CUDA out of memory error for long sequences

facebookresearch / esm

Evolutionary Scale Modeling (esm): Pretrained language models for proteins

MIT License

3.26k stars 643 forks source link

CUDA out of memory error for long sequences #407

Closed gbrown40 closed 1 year ago

gbrown40 commented 1 year ago

When I try to run the esm model with large sequences( > 4700), I get error: RuntimeError: CUDA out of memory.

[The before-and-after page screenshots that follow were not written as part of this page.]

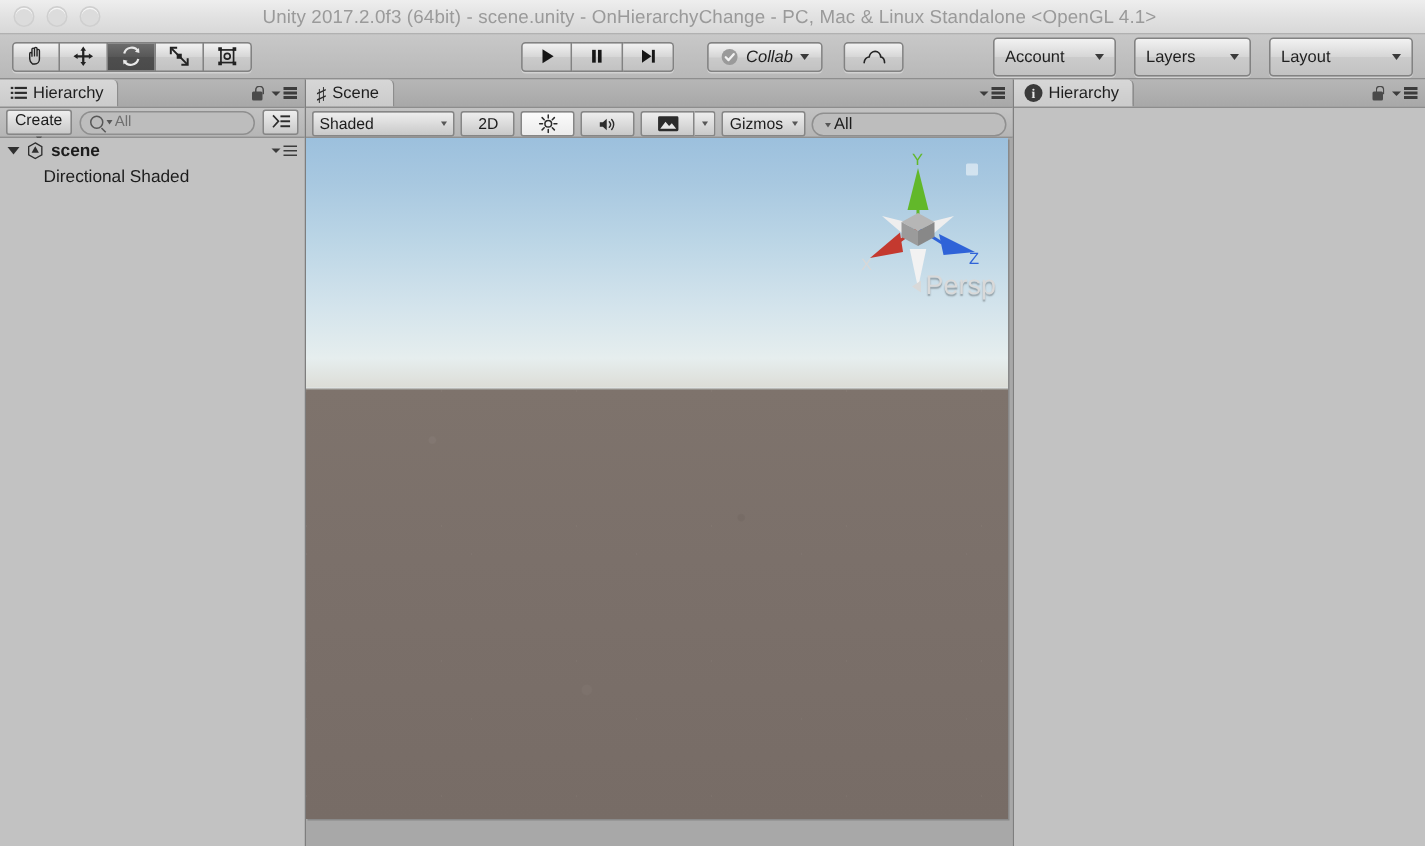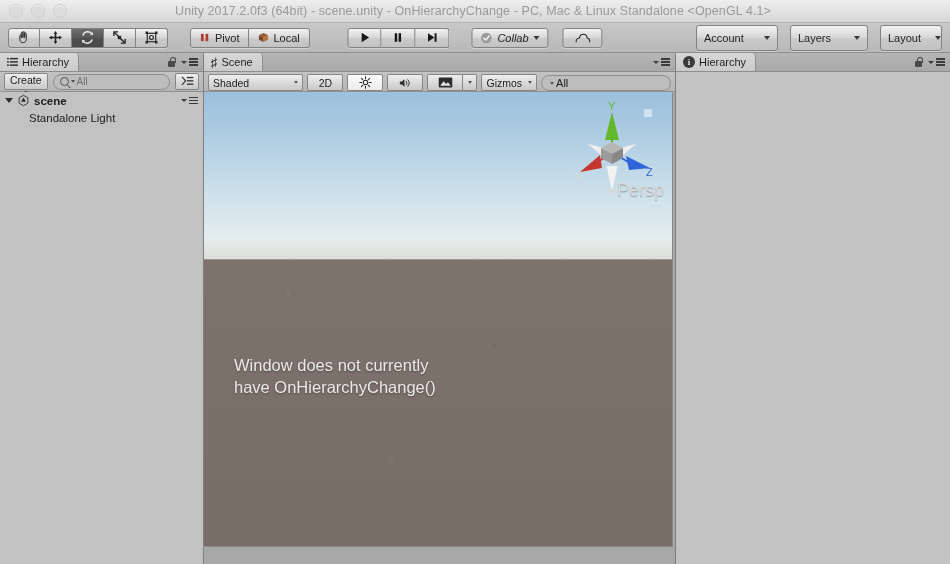--- a/index.html
+++ b/index.html
@@ -354,37 +354,20 @@
           <rect x="1.6" y="1.6" width="2.6" height="2.6" fill="#222"></rect>
           <rect x="11.8" y="1.6" width="2.6" height="2.6" fill="#222"></rect>
           <rect x="1.6" y="11.8" width="2.6" height="2.6" fill="#222"></rect>
           <rect x="11.8" y="11.8" width="2.6" height="2.6" fill="#222"></rect>
         </svg>
       </div>
     </div>
 
     <div class="spacer-md"></div>
 
-    <div class="grp pivot-grp">
-      <div class="btn">
-        <svg width="11" height="11" viewBox="0 0 12 12">
-          <rect x="1" y="2" width="3" height="8" fill="#b03a30"></rect>
-          <rect x="6" y="2" width="3" height="8" fill="#b03a30"></rect>
-        </svg>
-        <span>Pivot</span>
-      </div>
-      <div class="btn">
-        <svg width="11" height="11" viewBox="0 0 12 12">
-          <path d="M6 1 L11 3.5 L6 6 L1 3.5 Z" fill="#9a5a32"></path>
-          <path d="M1 3.5 L6 6 L6 11 L1 8.5 Z" fill="#7a4526"></path>
-          <path d="M11 3.5 L6 6 L6 11 L11 8.5 Z" fill="#b8743f"></path>
-        </svg>
-        <span>Local</span>
-      </div>
-    </div>
 
     <div class="center-cluster">
       <div class="grp play-grp">
         <div class="btn">
           <svg width="13" height="13" viewBox="0 0 14 14">
             <path d="M3.5 2 L11.5 7 L3.5 12 Z" fill="#161616"></path>
           </svg>
         </div>
         <div class="btn">
           <svg width="13" height="13" viewBox="0 0 14 14">
@@ -422,21 +405,21 @@
 
     <div class="right-cluster">
       <div class="btn drop-btn" style="width:82px">
         <span>Account</span>
         <span class="tri-down"></span>
       </div>
       <div class="btn drop-btn" style="width:78px">
         <span>Layers</span>
         <span class="tri-down"></span>
       </div>
-      <div class="btn drop-btn" style="width:62px">
+      <div class="btn drop-btn" style="width:96px">
         <span>Layout</span>
         <span class="tri-down"></span>
       </div>
     </div>
   </div>
 
   <div class="workspace">
 
     <div class="pane pane-hierarchy">
       <div class="tabrow">
@@ -495,21 +478,21 @@
           <span class="menu-icon row-menu">
             <span class="mtri"></span>
             <span class="mlines">
                 <i></i>
                 <i></i>
                 <i></i>
               </span>
           </span>
         </div>
         <div class="h-child">
-          <span>Standalone Light</span>
+          <span>Directional Shaded</span>
         </div>
       </div>
     </div>
 
     <div class="pane pane-scene">
       <div class="tabrow">
         <div class="tab">
           <span class="scene-hash">♯</span>
           <span>Scene</span>
         </div>
@@ -569,22 +552,20 @@
         </div>
       </div>
 
       <div class="s-body">
         <div class="sceneview">
           <div class="sky"></div>
           <div class="ground"></div>
           <div class="hline"></div>
           <div class="grid-faint"></div>
 
-          <div class="msg">Window does not currently
-have OnHierarchyChange()</div>
 
           <div class="gizmo-wrap">
             <svg width="92" height="104" viewBox="0 0 92 104">
 
               <line x1="46" y1="52" x2="46" y2="26" stroke="#62b82a" stroke-width="2"></line>
               <path d="M46 12 L53 40 L39 40 Z" fill="#62b82a"></path>
 
               <path d="M46 92 L51.5 66 L40.5 66 Z" fill="#f2f2f2"></path>
 
               <line x1="46" y1="52" x2="62" y2="62" stroke="#2f63d8" stroke-width="2"></line>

Tried to allocate 746.00 MiB (GPU 0; 15.78 GiB total capacity; 12.68 GiB already allocated; 718.75 MiB free; 13.63 GiB reserved in total by PyTorch) I have tried setting the chunk size all the way down to 1 with no improvements. I'm wondering if there are any other ways to reduce memory usage for large sequences.

tomsercu commented 1 year ago

4700 length on 16GB gpu simply won't fit I'm afraid. We're looking more memory efficient versions of ESMFold, but timeline to release is unclear

gdolsten commented 1 year ago

Where are the main memory bottlenecks coming from? Is it just the O(N^2) transformers? I am trying to run some of the smaller ESM-2 models on larger proteins and I am running out of memory on a 32G GPU.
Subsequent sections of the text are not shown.